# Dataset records

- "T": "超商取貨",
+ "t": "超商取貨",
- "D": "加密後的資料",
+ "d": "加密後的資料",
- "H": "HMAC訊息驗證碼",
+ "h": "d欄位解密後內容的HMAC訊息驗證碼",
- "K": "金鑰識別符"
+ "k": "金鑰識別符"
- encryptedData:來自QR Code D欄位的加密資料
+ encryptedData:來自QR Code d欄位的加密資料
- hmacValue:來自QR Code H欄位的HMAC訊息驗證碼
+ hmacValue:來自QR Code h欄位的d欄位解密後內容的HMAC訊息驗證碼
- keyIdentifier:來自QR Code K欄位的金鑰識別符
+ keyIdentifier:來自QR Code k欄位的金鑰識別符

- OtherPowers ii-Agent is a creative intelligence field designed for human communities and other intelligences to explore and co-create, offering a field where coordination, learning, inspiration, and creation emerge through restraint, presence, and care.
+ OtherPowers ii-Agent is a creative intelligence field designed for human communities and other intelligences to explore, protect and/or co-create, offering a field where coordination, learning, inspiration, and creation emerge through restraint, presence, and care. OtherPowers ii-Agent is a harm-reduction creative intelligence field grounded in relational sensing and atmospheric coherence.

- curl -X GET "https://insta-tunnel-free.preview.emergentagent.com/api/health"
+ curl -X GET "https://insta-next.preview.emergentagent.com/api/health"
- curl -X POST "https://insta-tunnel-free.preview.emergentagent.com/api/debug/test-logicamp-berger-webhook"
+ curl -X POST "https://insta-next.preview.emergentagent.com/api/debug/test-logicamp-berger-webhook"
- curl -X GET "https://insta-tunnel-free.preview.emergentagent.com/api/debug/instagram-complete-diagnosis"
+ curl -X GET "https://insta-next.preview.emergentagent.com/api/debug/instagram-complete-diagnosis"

# Assignment
Only a number is needed here: how many lines of the data include the word "intelligence"?

# Exercise response
2